Shares of Groupon (NASDAQ:GRPN) initially traded lower in Thursday's after-hours session following a mixed quarterly report. Although Groupon's earnings and revenue exceeded expectations in the third quarter, its outlook fell short of analyst estimates.
Earnings and guidance
For the third quarter, Groupon earned an adjusted $0.03 per share on revenue of $757.1 million. Analysts had been looking for the company to earn just $0.01 per share on revenue of $749 million. It should be noted, however, that on a purely GAAP basis, Groupon remains unprofitable, losing $0.03 per share.
Unfortunately for Groupon shareholders, it doesn't expect the fourth quarter to be as great as many had anticipated. Groupon now expects to earn $0.02 to $0.04 per share on revenue of $875 to $925 million. Analysts had been looking for the company to earn about $0.07 per share on revenue of $926 million.

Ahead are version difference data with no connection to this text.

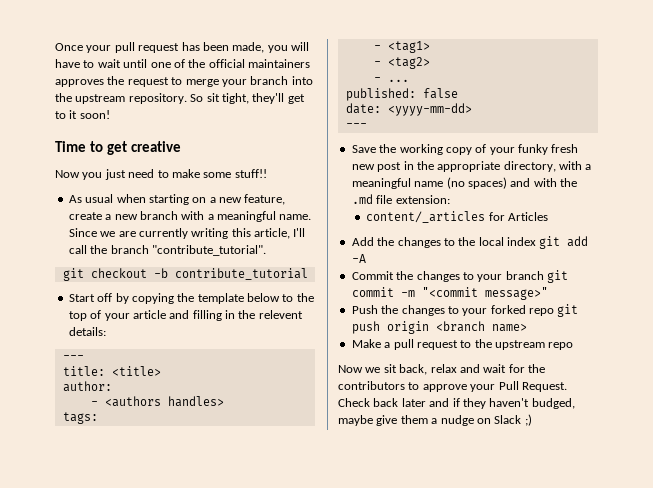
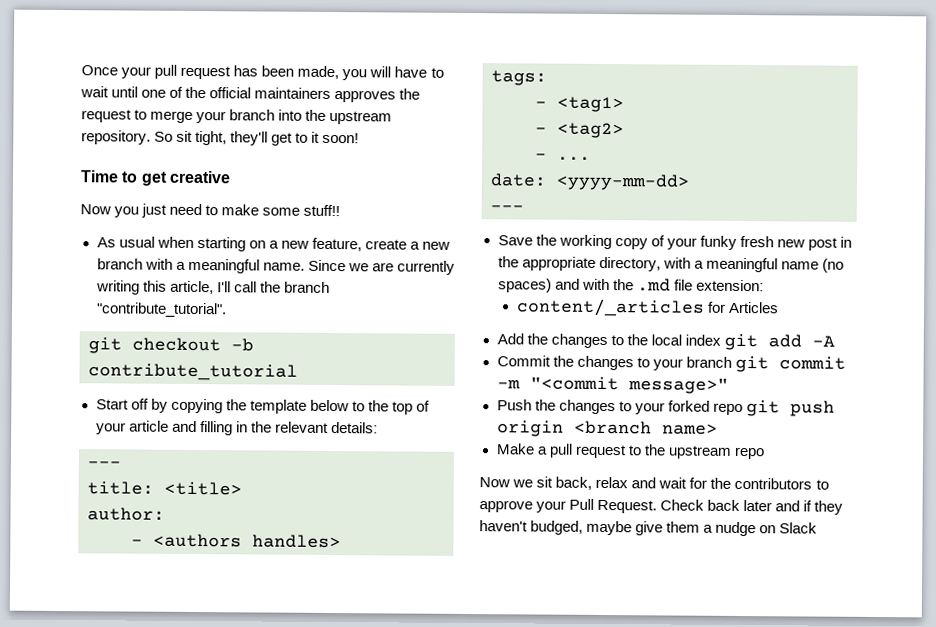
[258,310,303,319] relevent -> [274,421,329,433] relevant
[345,88,458,101] // published: false -> (591, 158) none
[524,414,532,426] ;) -> (818, 528) none

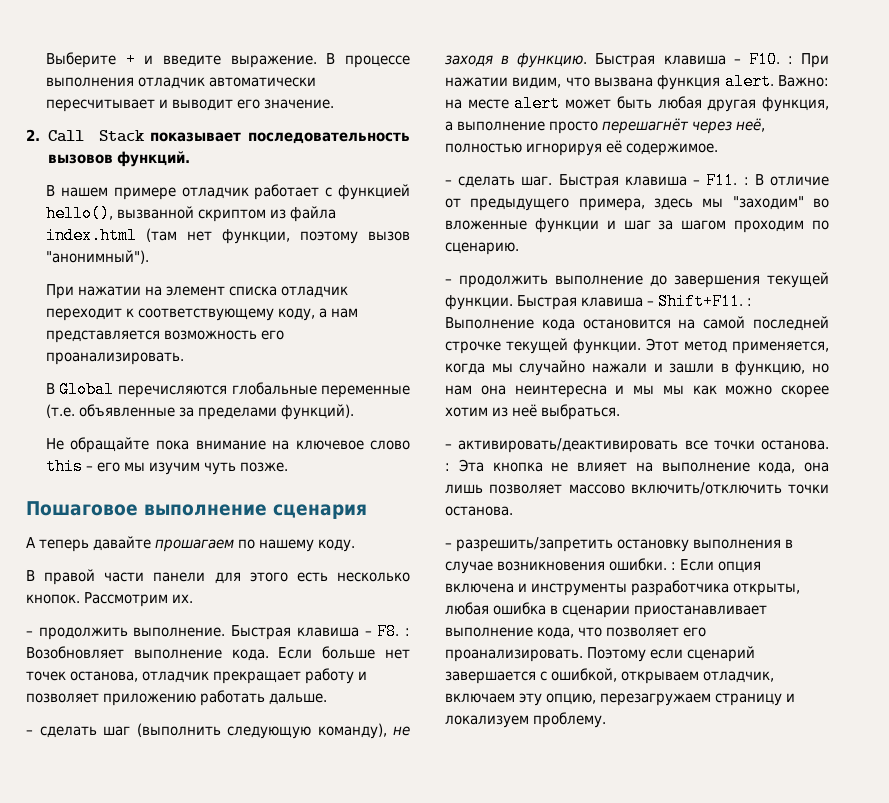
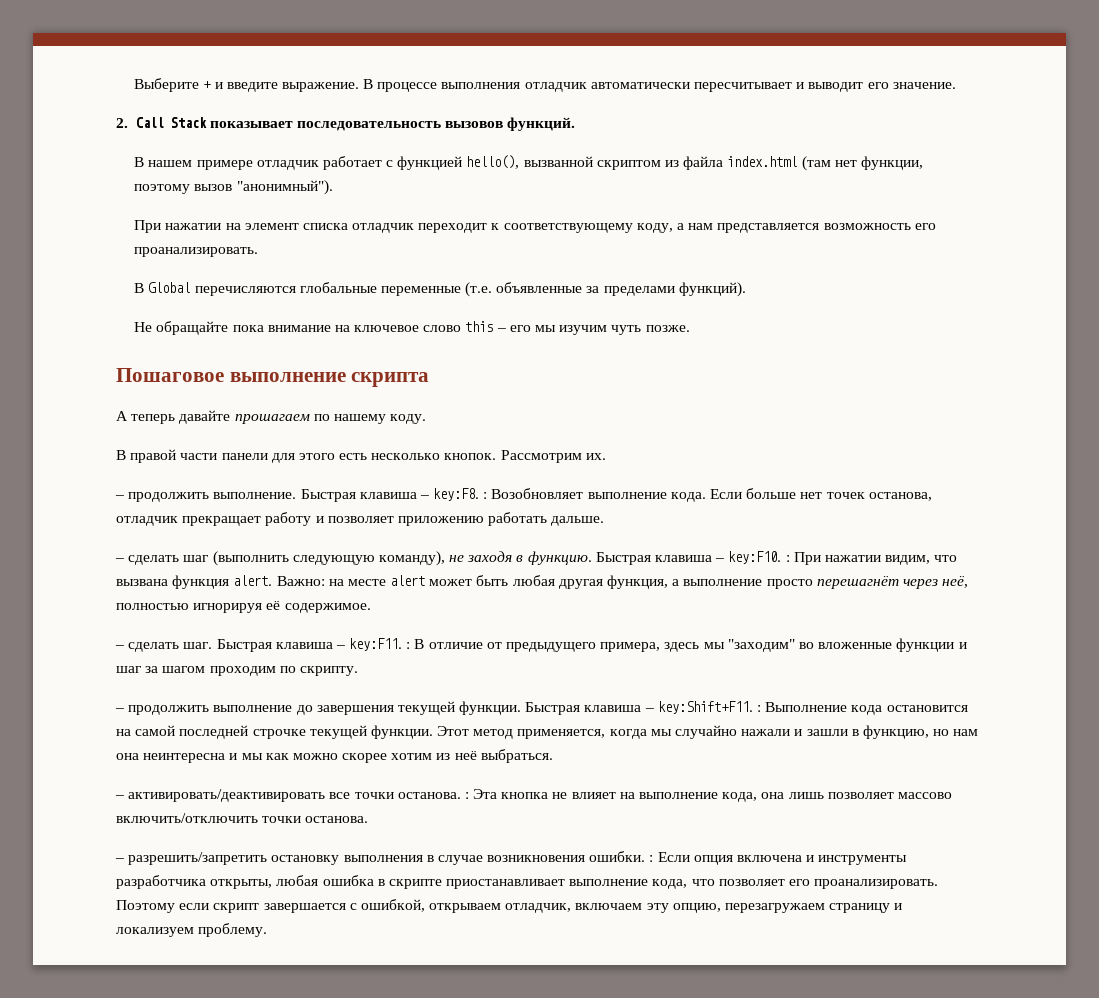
[273,504,367,519] сценария -> [351,372,430,387] скрипта
[377,623,400,640] F8. -> [433,488,480,501] key:F8.
[748,51,780,68] F10. -> [728,551,782,564] key:F10.
[706,172,738,189] F11. -> [349,638,403,651] key:F11.
[445,242,519,255] сценарию. -> [299,666,358,676] скрипту.
[658,293,744,310] Shift+F11. -> [657,701,753,714] key:Shift+F11.
[662,385,684,394] мы -> (263, 756) none
[562,605,631,618] сценарии -> [388,879,442,889] скрипте
[687,646,756,662] сценарий -> [213,903,260,913] скрипт

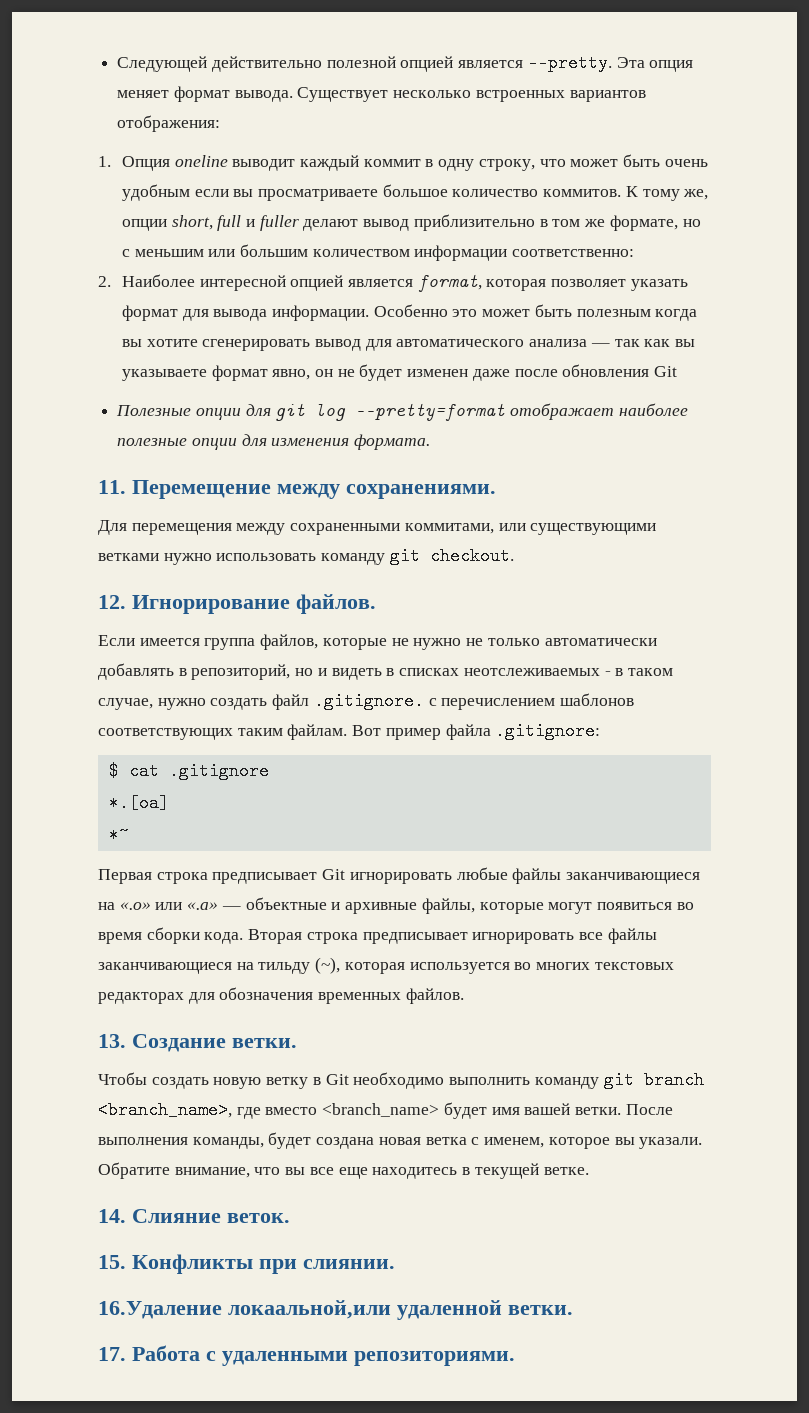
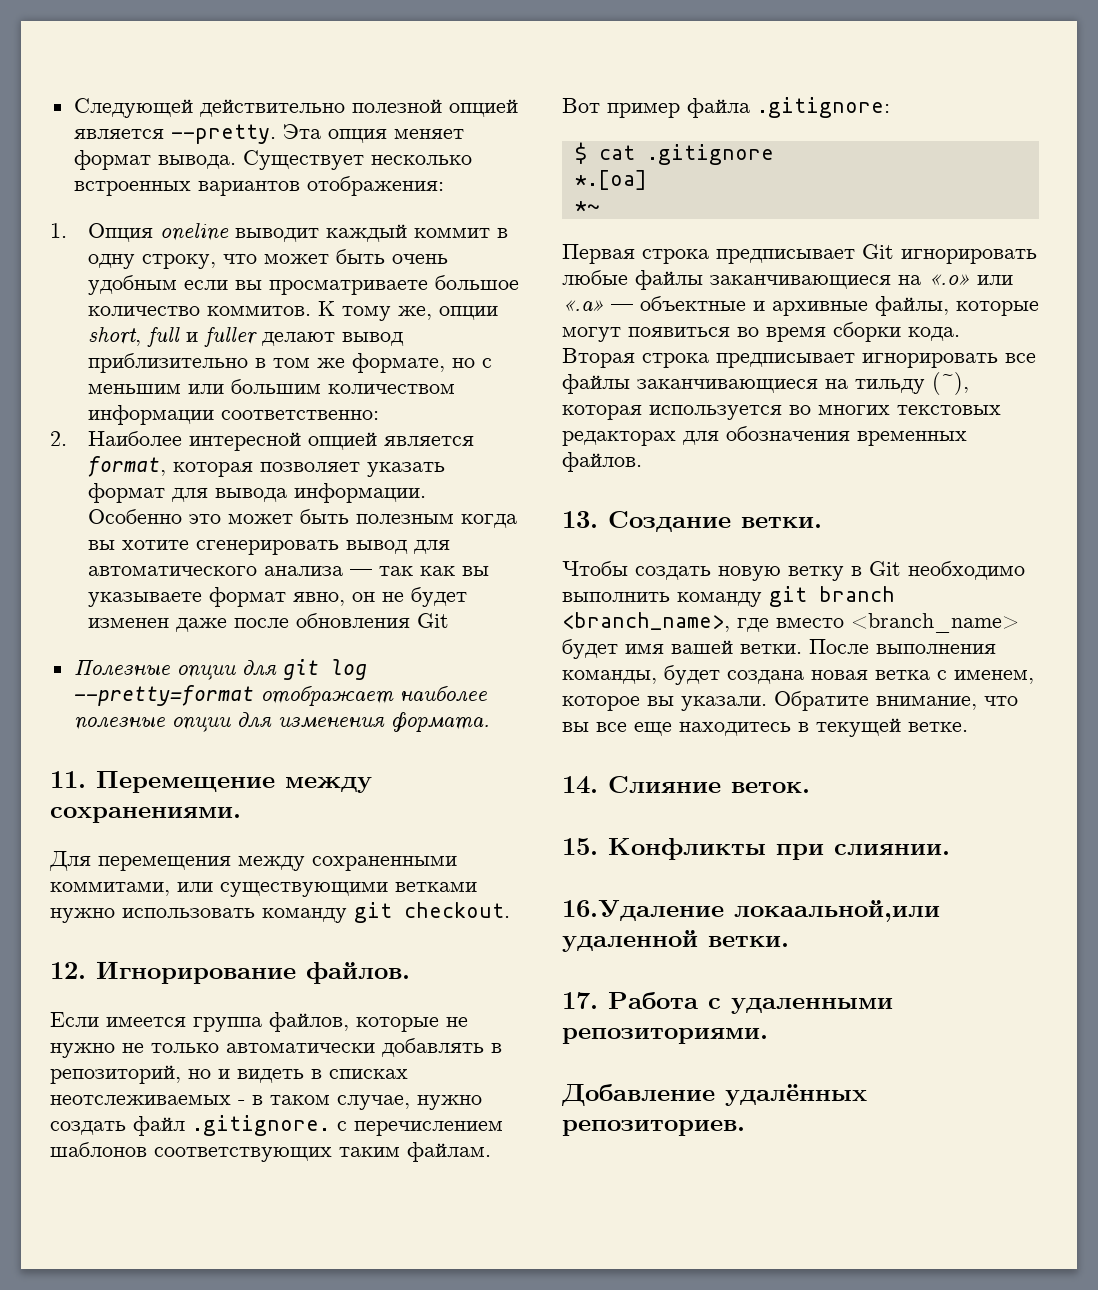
(515, 1358) none -> [561,1084,867,1106] [562,1120,745,1136] // Добавление удалённых репозиториев.

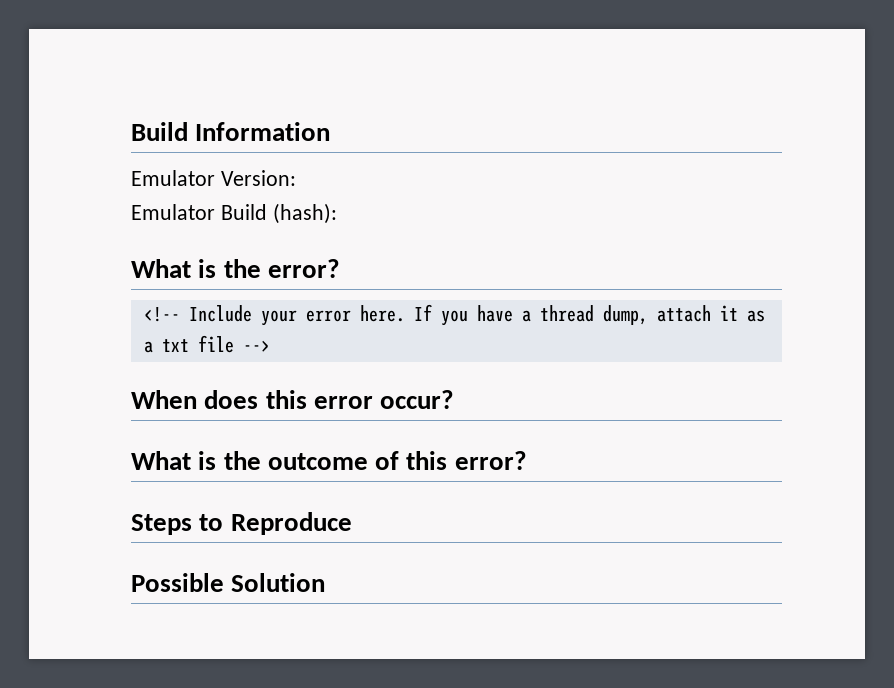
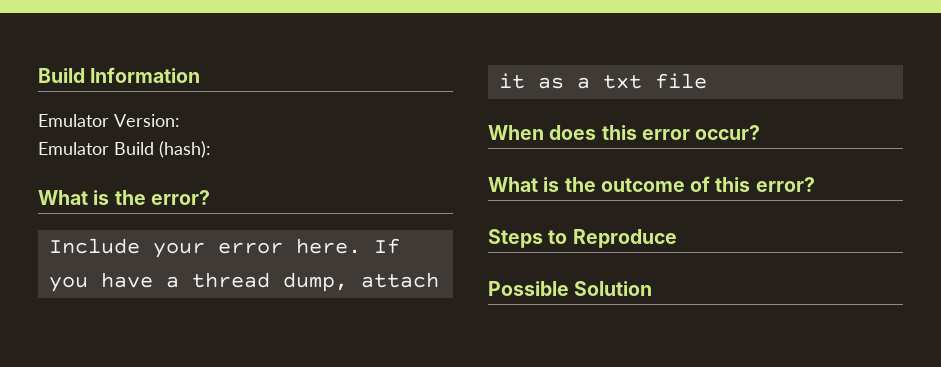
[143,307,180,322] <!-- -> (210, 197) none
[242,340,270,352] --> -> (707, 81) none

Customers are active and mobile
Beyond earnings and revenue, several metrics suggest that Groupon's business is strengthening. Groupon now has 52.7 million active customers -- defined to be customers who purchased from Groupon within the last 12 months -- up 24% from the prior year.
Those customers spent an average of $149, up sequentially from $141 in the second quarter, and up significantly from $137 in the same quarter last year. Groupon had roughly 300,000 active deals on a global basis, and more than 120,000 in North America. That's almost double the 65,000 it reported in the third quarter of 2013.
Groupon had largely built its business on daily email blasts, but is increasingly focusing on driving traffic with its mobile app. That app is more popular than ever -- it's now been downloaded more than 100 million times -- but Groupon's mobile growth appears to be leveling off.
A year ago, Groupon's app had only been downloaded 60 million times, suggesting great growth on an annual basis. Sequential growth, however, was rather modest -- Groupon saw only 8 million additional downloads this quarter from last. Groupon continues to define mobile as representing more than half its business.
A Ticket Monster spinoff?
Perhaps most interestingly, Groupon suggested that it could undertake a spinoff or sale of its Asian business, including its Korean-based Ticket Monster subsidy. This is notable, as Groupon acquired Ticket Monster just one year ago.
Since then, Ticket Monster has enjoyed tremendous growth. Groupon's gross billings metric, which represents the total value of goods and services purchased by its customers, rose 39% on an annual basis this quarter. Most of that growth was due to Ticket Monster -- its "Rest of World" category, which is dominated by Ticket Monster, saw gross billings rise 155% on an annual basis. For comparison, North American gross billings increased just 16%.
Given its rapid growth, the sale or spinoff of Ticket Monster could result in significant value creation for Groupon shareholders. To be fair, Groupon did not confirm a sale or spinoff -- only announced that it was exploring such options -- but such a move makes sense.
Groupon has largely disappointed investors since it went public nearly three years ago, and many may be loathe to invest in a company where the longtime core business -- daily deals -- appears to have been somewhat of a fad. But a stand-alone, rapidly growing Asian business could attract far more interest, and may command a much higher multiple than Groupon itself.